[Work task]
When the line containing "Mountain Research /Round" is found in the data below, copy it and each line after it through the line containing "tax: 5.5% = 48.07 -> 7% = 59.15", exactly and with no others.

[Source material]
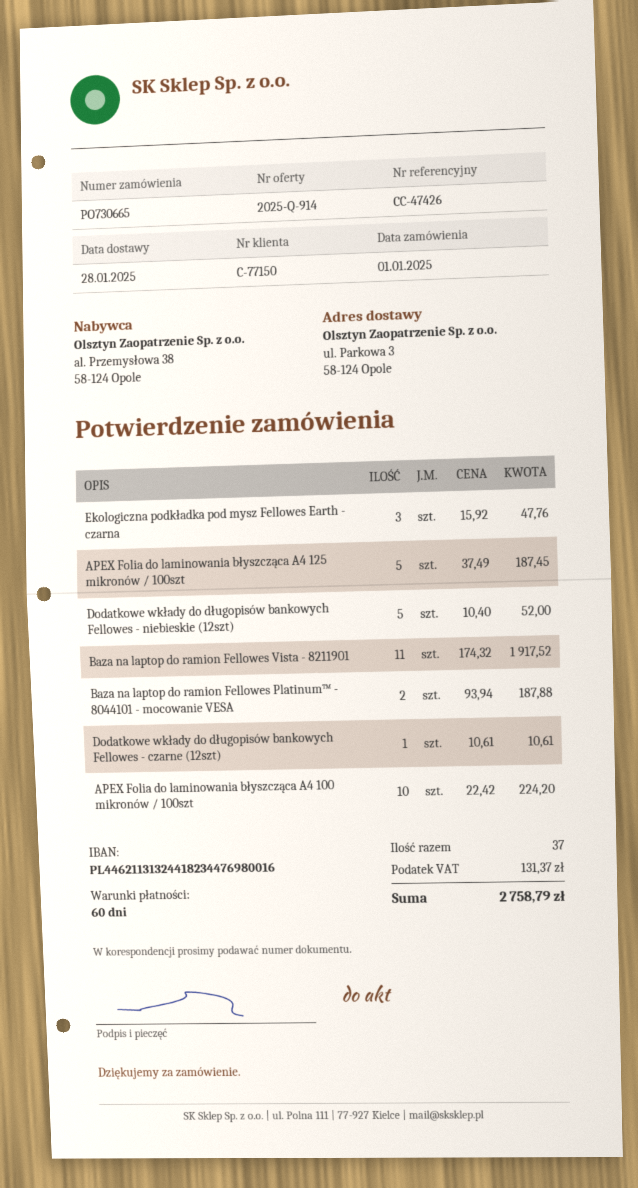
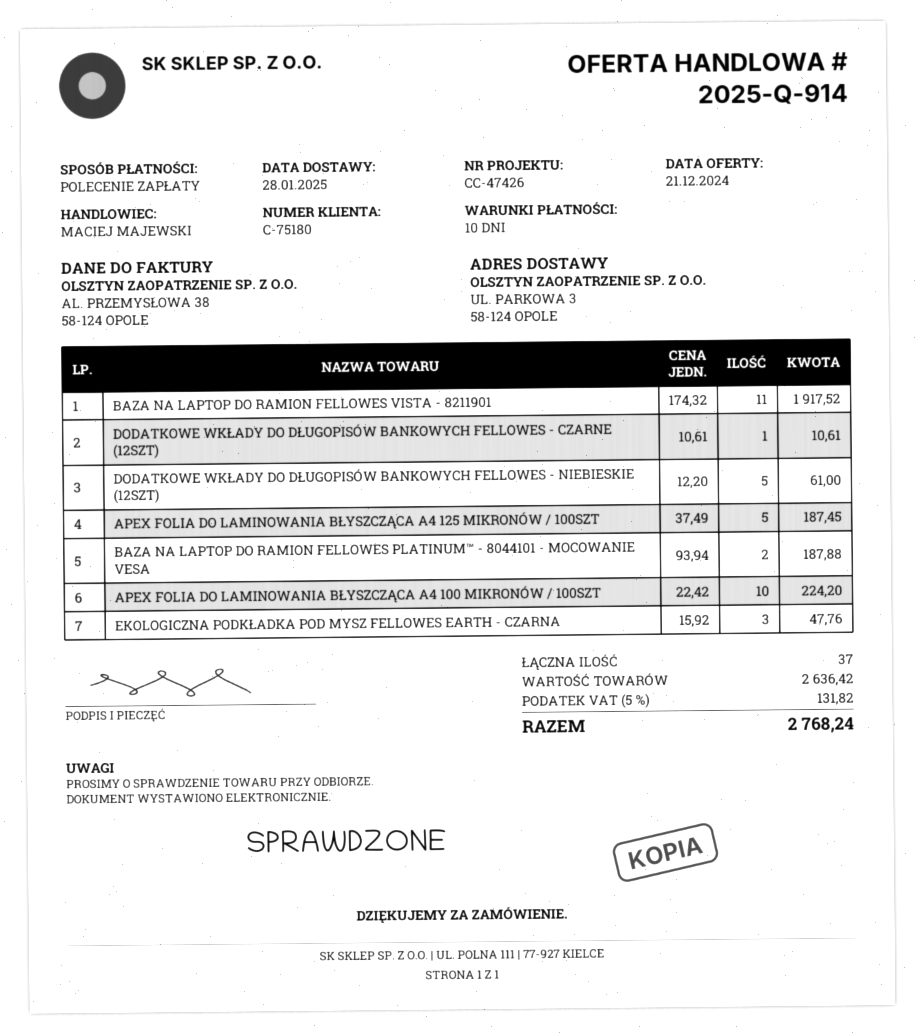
payment terms: 60 days -> 10 days
customer number: C-77150 -> C-75180
Dodatkowe wkłady do długopisów bankowych Fellowes - niebieskie (12szt): 5 x 10.40 = 52.00 -> 5 x 12.20 = 61.00
tax: 131.37 -> 131.82
total: 2758.79 -> 2768.24

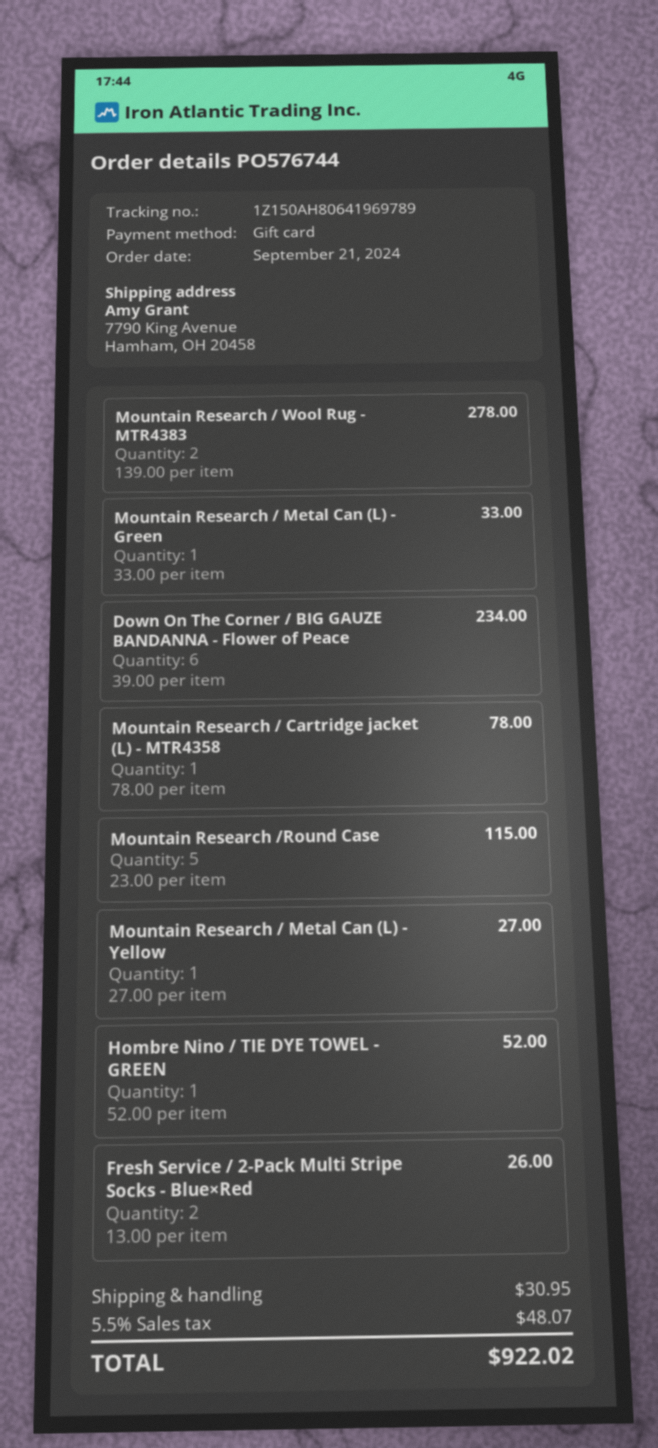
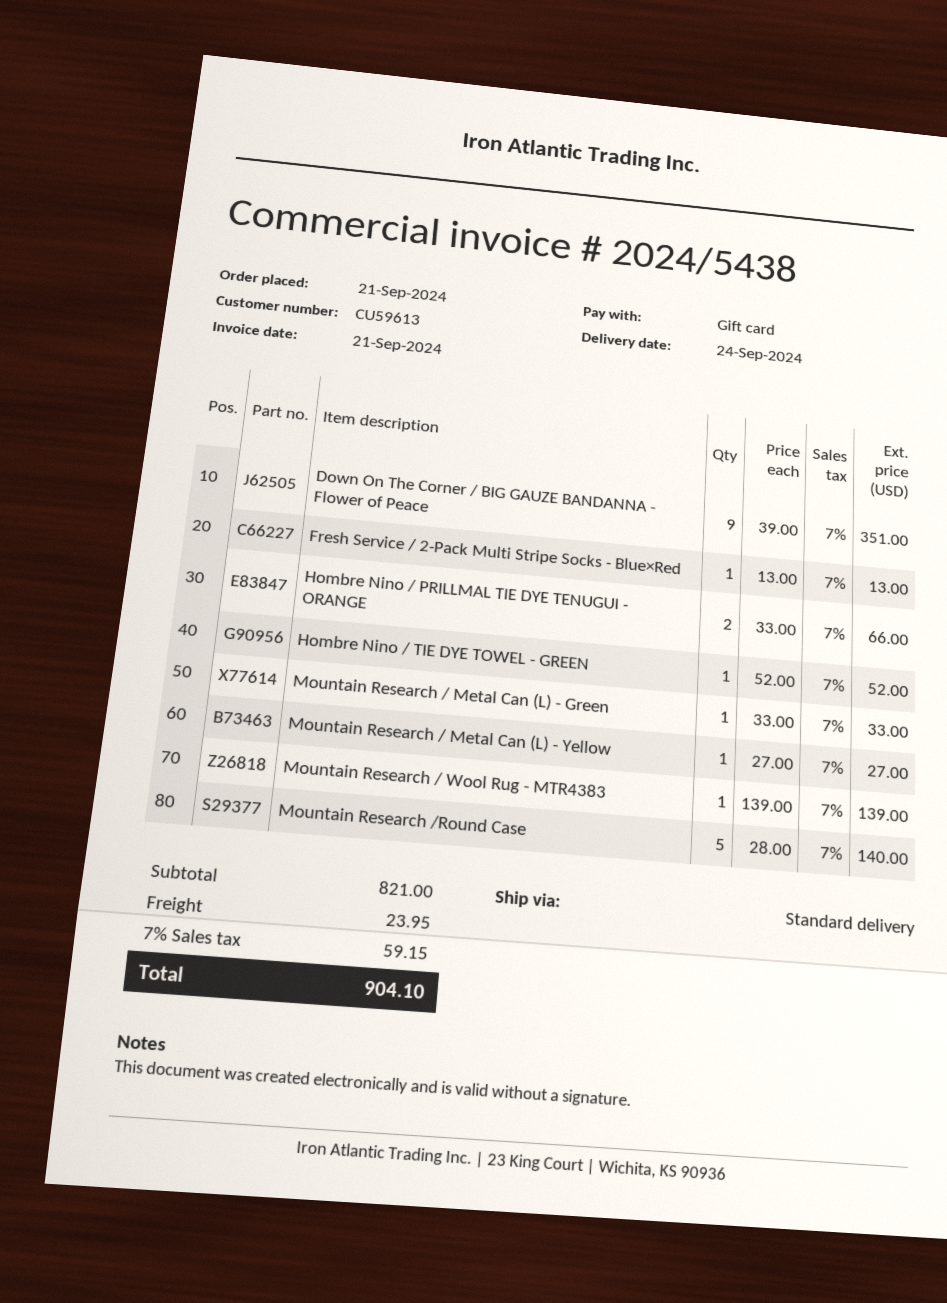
Mountain Research / Wool Rug - MTR4383: 2 x 139.00 = 278.00 -> 1 x 139.00 = 139.00
Down On The Corner / BIG GAUZE BANDANNA - Flower of Peace: 6 x 39.00 = 234.00 -> 9 x 39.00 = 351.00
Mountain Research / Cartridge jacket (L) - MTR4358: 1 x 78.00 = 78.00 -> none
Mountain Research /Round Case: 5 x 23.00 = 115.00 -> 5 x 28.00 = 140.00
Fresh Service / 2-Pack Multi Stripe Socks - Blue×Red: 2 x 13.00 = 26.00 -> 1 x 13.00 = 13.00
Hombre Nino / PRILLMAL TIE DYE TENUGUI - ORANGE: none -> 2 x 33.00 = 66.00
shipping: 30.95 -> 23.95
tax: 5.5% = 48.07 -> 7% = 59.15
total: 922.02 -> 904.10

[Answer to the exercise]
Mountain Research /Round Case: 5 x 23.00 = 115.00 -> 5 x 28.00 = 140.00
Fresh Service / 2-Pack Multi Stripe Socks - Blue×Red: 2 x 13.00 = 26.00 -> 1 x 13.00 = 13.00
Hombre Nino / PRILLMAL TIE DYE TENUGUI - ORANGE: none -> 2 x 33.00 = 66.00
shipping: 30.95 -> 23.95
tax: 5.5% = 48.07 -> 7% = 59.15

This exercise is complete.